The Big Weather Web (BWW; http://www.bigweatherweb.org) is an NSF-funded multi-university effort whose primary goal is to develop a common and sustainable Big Data infrastructure in support of weather prediction research and education in universities. Currently, seven university partners (Colorado State University; Pennsylvania State University; South Dakota School of Mines & Technology; Texas Tech University; University at Albany-SUNY; University of North Dakota; and University of Wisconsin-Milwaukee) generate NWP model output with the Advanced Research Weather Research and Forecasting (WRF) model. While the model domain and run-time are fixed, each university node runs one or more unique instance of WRF. Specifically, each run may use a different set of physics, convective, boundary-layer, and/or radiative parameterization schemes, or use a different set of initial conditions. As a result, a moderately-large (currently 47-member) ensemble of CONUS-centered WRF forecasts produce model output every 3 hours up to the model run time of 84 hours.

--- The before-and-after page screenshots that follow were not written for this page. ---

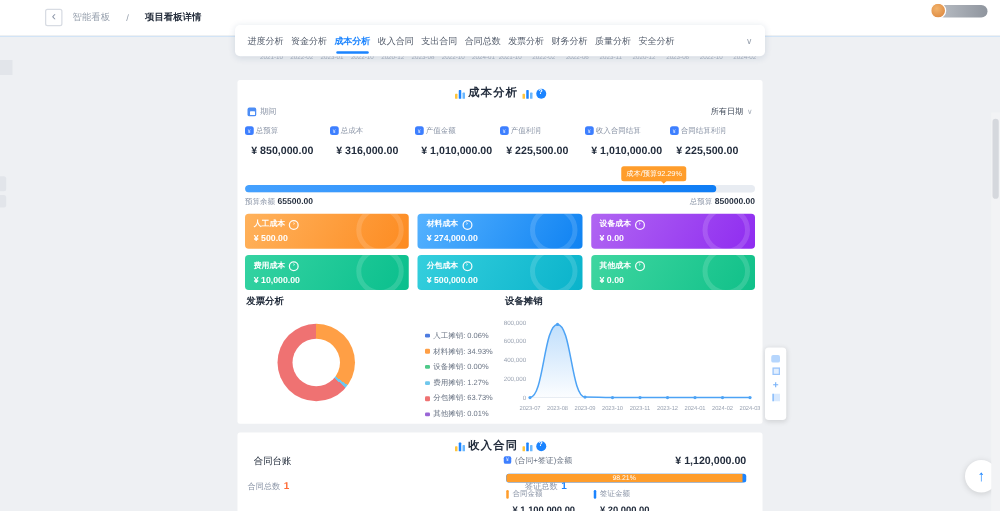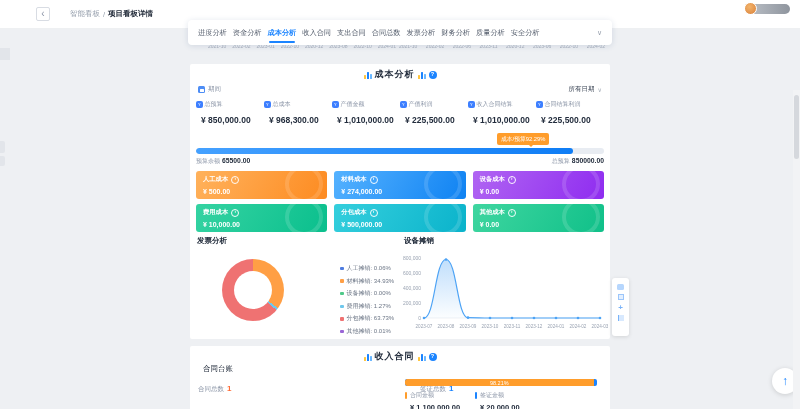--- a/index.html
+++ b/index.html
@@ -8,7 +8,7 @@
   .topbar{position:absolute;left:0;top:0;width:800px;height:28px;background:#fff;border-bottom:1px solid #eef0f2;z-index:5;}
   .back-btn{position:absolute;left:36px;top:7px;width:14px;height:14px;border:1px solid #d8dce3;border-radius:2px;
     display:flex;align-items:center;justify-content:center;font-size:10px;color:#8a94a6;cursor:pointer;box-sizing:border-box;line-height:1;}
-  .breadcrumb{position:absolute;left:58px;top:9px;font-size:7.5px;color:#98a1ae;display:flex;gap:3px;align-items:center;margin-left:12px;}
+  .breadcrumb{position:absolute;left:58px;top:9px;font-size:7.5px;color:#98a1ae;display:flex;gap:13px;align-items:center;}
   .breadcrumb .cur{color:#262f3d;font-weight:bold;}
   .user-widget{position:absolute;right:8px;top:2px;width:48px;height:14px;}
   .user-pill{position:absolute;left:6px;top:2px;width:40px;height:10px;border-radius:5px;background:linear-gradient(90deg,#b8bdc4,#8f959e);}

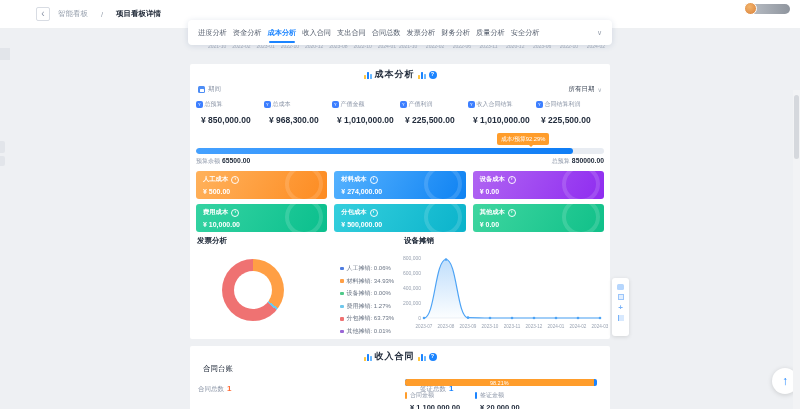--- a/index.html
+++ b/index.html
@@ -211,7 +211,7 @@
             <span class="s-ico">¥</span>
        <span class="s-lb">总成本</span>
           </div>
-       <div class="s-val">¥ 968,300.00</div>
+       <div class="s-val">¥ 316,000.00</div>
      </div>
         <div class="stat">
        <div class="s-top">

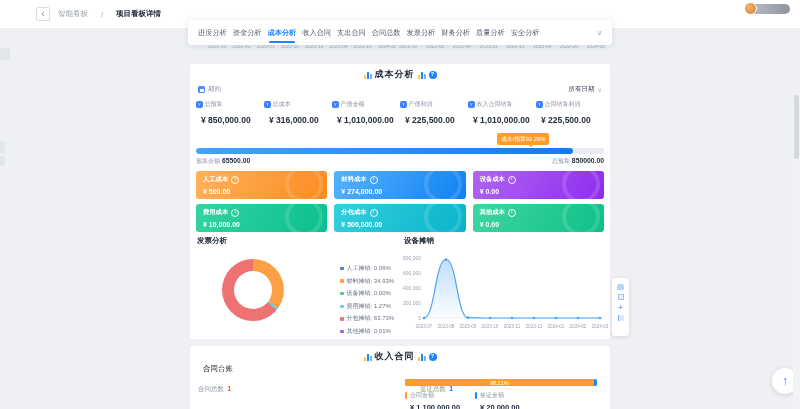--- a/index.html
+++ b/index.html
@@ -389,6 +389,13 @@
       <span>签证总数</span>
       <span class="ct-val" style="color: rgb(27, 132, 255);">1</span>
     </div>
+    <div class="amount-row">
+      <div class="am-l">
+        <span class="am-ico">¥</span>
+        <span>(合同+签证)金额</span>
+      </div>
+      <span class="am-val">¥ 1,120,000.00</span>
+    </div>
     <div class="ibar" style="background: rgb(27, 132, 255);">
       <div class="ibar-fill" id="incomeFill" style="width: 98.21%; background: rgb(255, 157, 43);">
         <span>98.21%</span>

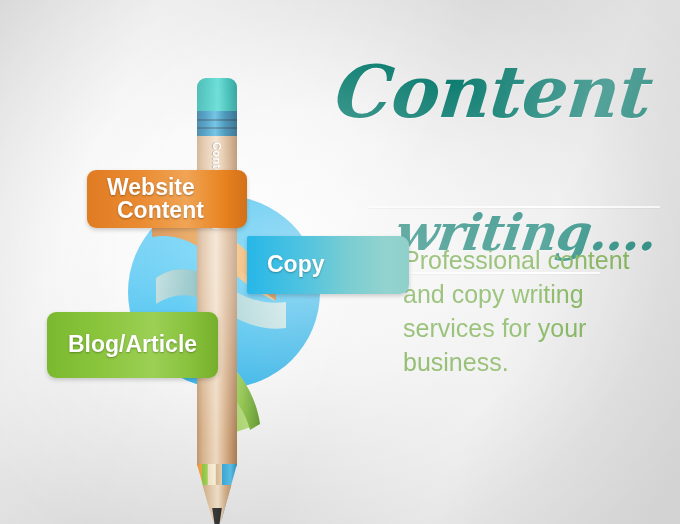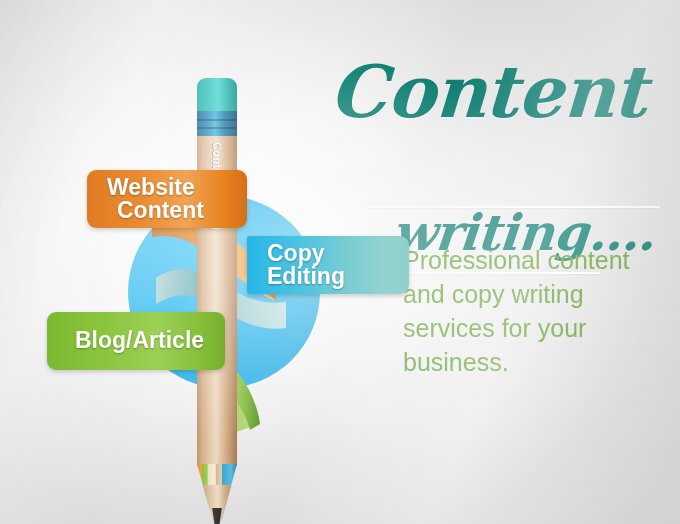--- a/index.html
+++ b/index.html
@@ -260,7 +260,6 @@
 
   <div class="badge" id="badge-copy">
     <span class="l1">Copy</span>
-    <span class="l2">Editing</span>
   </div>
 
   <div class="badge" id="badge-blog">

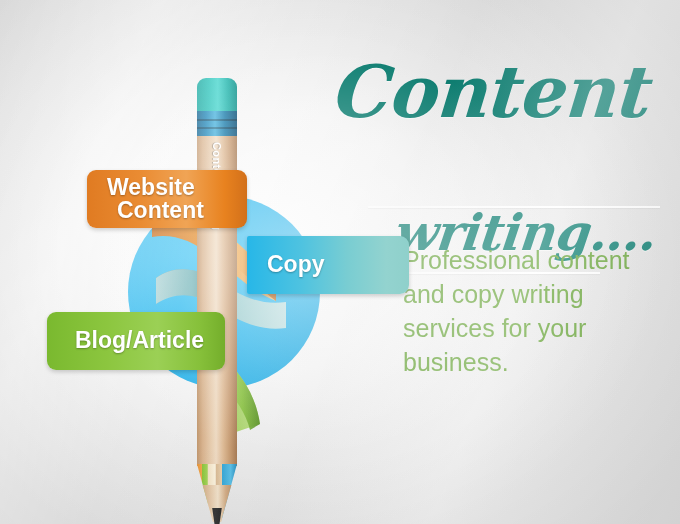--- a/index.html
+++ b/index.html
@@ -169,8 +169,8 @@
     z-index:6;
   }
   #badge-blog{
-    left:47px;top:312px;width:150px;height:58px;
-    padding-left:28px;font-size:23px;
+    left:47px;top:312px;width:150px;height:66px;
+    padding-left:21px;font-size:23px;
     background:linear-gradient(90deg,#7ab92f 0%,#8cc63f 34%,#9bd055 62%,#86c03a 86%,#74ae2b 100%);
     z-index:6;
   }

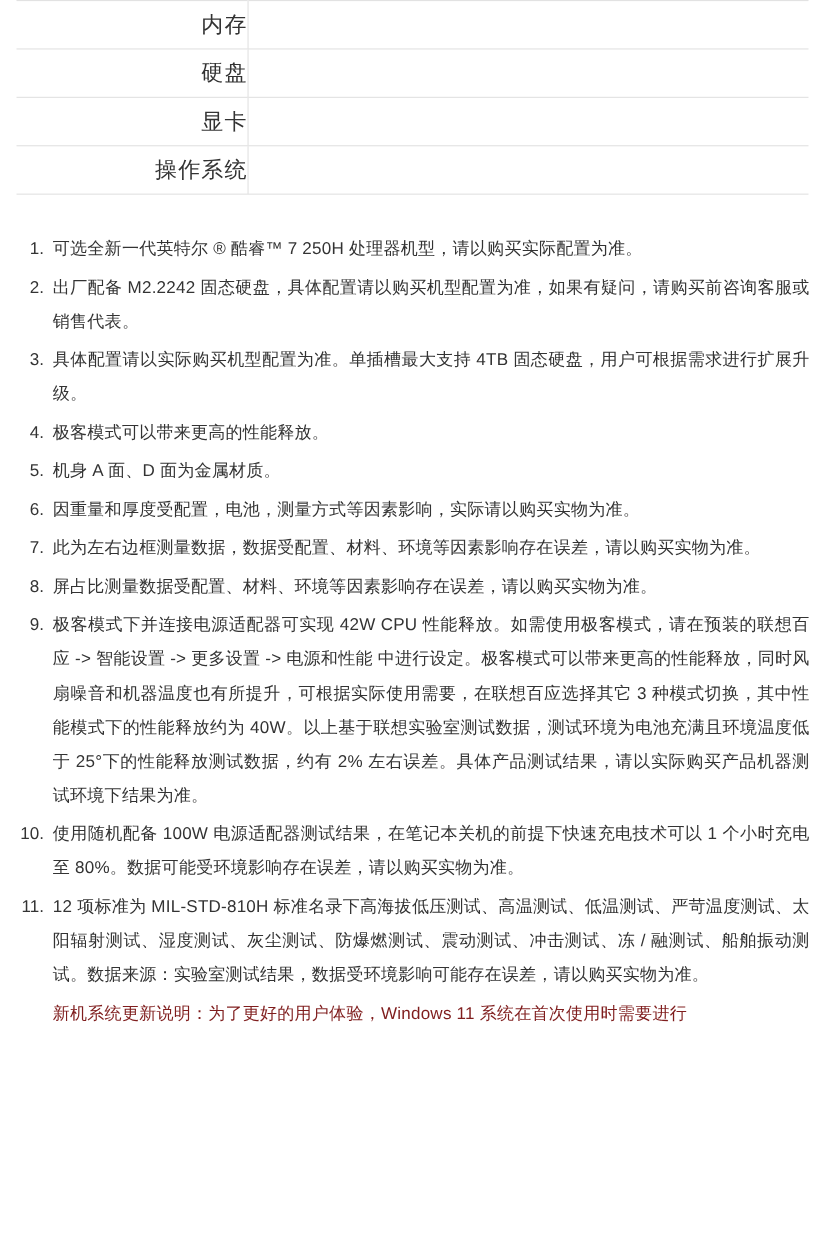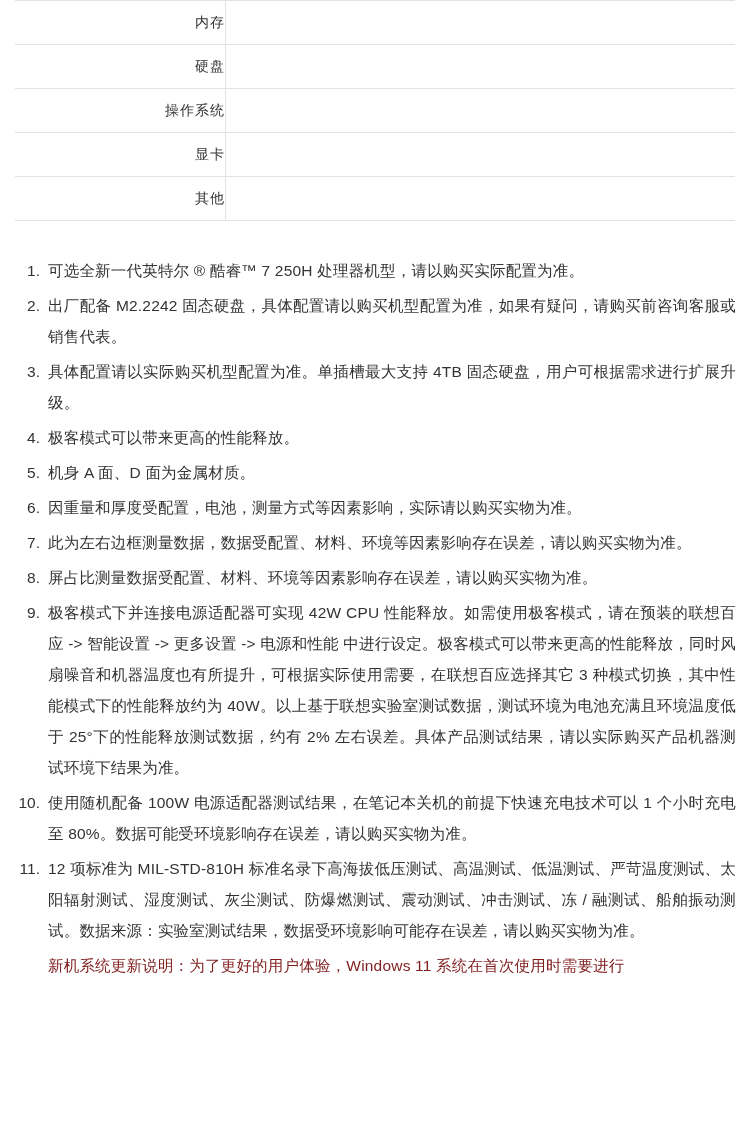--- a/index.html
+++ b/index.html
@@ -41,7 +41,7 @@
     width: 210px;
     text-align: right;
     padding-right: 18px;
-    font-size: 14px;
+    font-size: 20px;
     color: #333333;
     letter-spacing: 1px;
   }

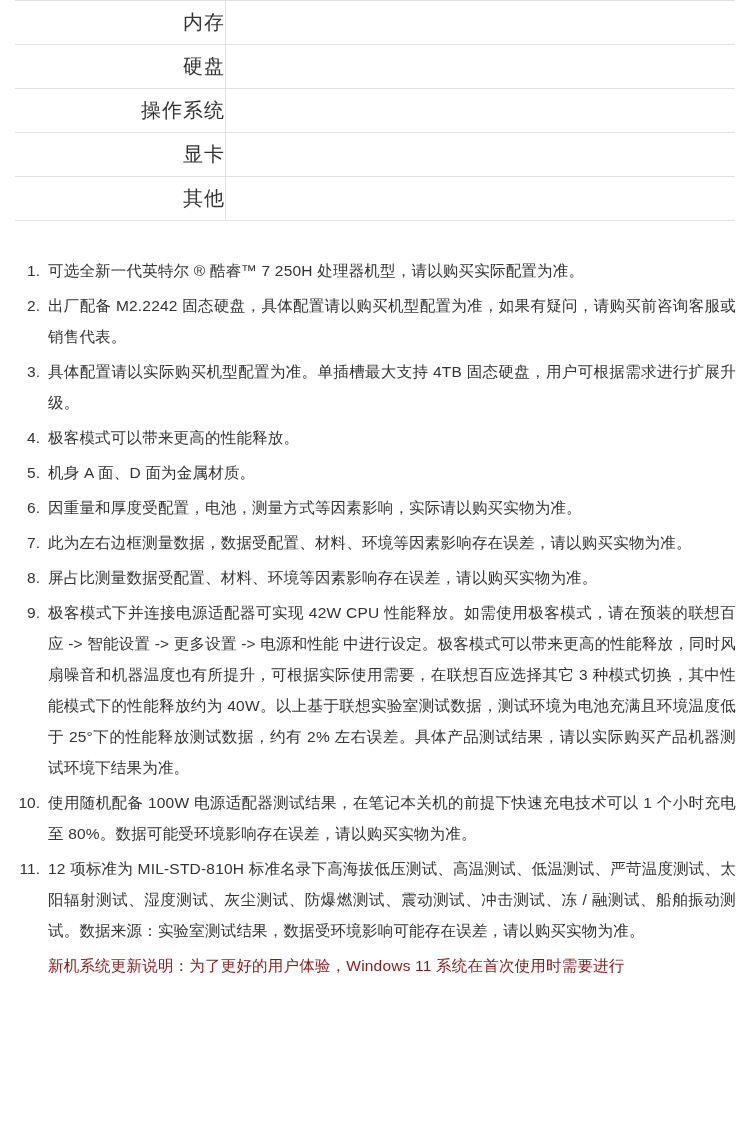--- a/index.html
+++ b/index.html
@@ -110,12 +110,12 @@
         <td class="spec-value"></td>
       </tr>
       <tr>
-        <td class="spec-label">操作系统</td>
+        <td class="spec-label">显卡</td>
         <td class="spec-divider"></td>
         <td class="spec-value"></td>
       </tr>
       <tr>
-        <td class="spec-label">显卡</td>
+        <td class="spec-label">操作系统</td>
         <td class="spec-divider"></td>
         <td class="spec-value"></td>
       </tr>

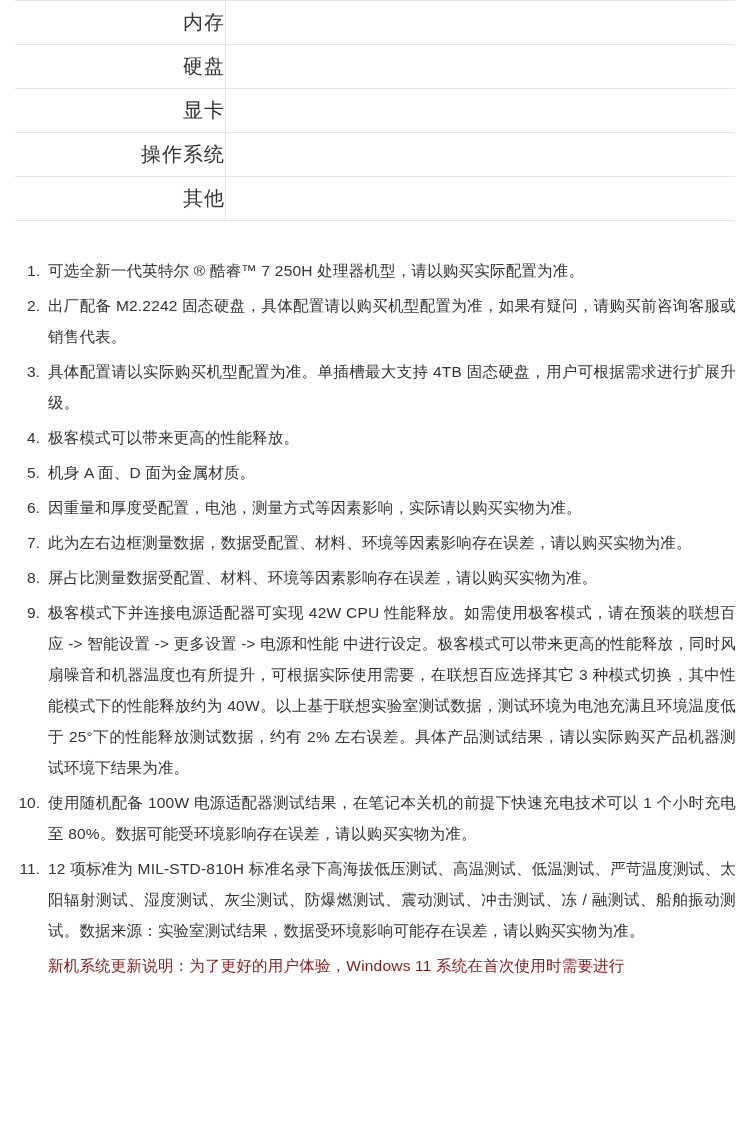--- a/index.html
+++ b/index.html
@@ -119,11 +119,6 @@
         <td class="spec-divider"></td>
         <td class="spec-value"></td>
       </tr>
-      <tr>
-        <td class="spec-label">其他</td>
-        <td class="spec-divider"></td>
-        <td class="spec-value"></td>
-      </tr>
     </tbody>
   </table>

Model output is uploaded from each university to Amazon Web Services (AWS) Simple Storage Service (S3). Then, using AWS’s Elastic Compute Cloud (EC2), the output is postprocessed using NOAA’s Developmental Testbed Center’s (DTC) Universal Postprocessor (UPP). The postprocessed data is shared via the OpenDAP data access protocol, using Unidata’s Thematic Real-time Environmental Distributed Data Services (THREDDS). THREDDS is easily deployed as a Tomcat-served webapp on the EC2 instance.
Besides AWS, the BWW now has cloud resources provided by NSF’s Extreme Science and Engineering Discovery Environment (XSEDE). A virtual, cloud-based compute server has been deployed with OpenStack. XSEDE also provides access to the Texas Advanced Computing Center’s (TACC) Wrangler cloud-based storage system. BWW postprocessed model output is uploaded to Wrangler, and is mounted on the OpenStack server. A key part of this presentation will focus on the steps taken to deploy a containerized (via Docker) version of DTC’s Model Evaluation Tools (MET) on the OpenStack server, which is then used to perform verification studies on the post-processed model output stored on Wrangler.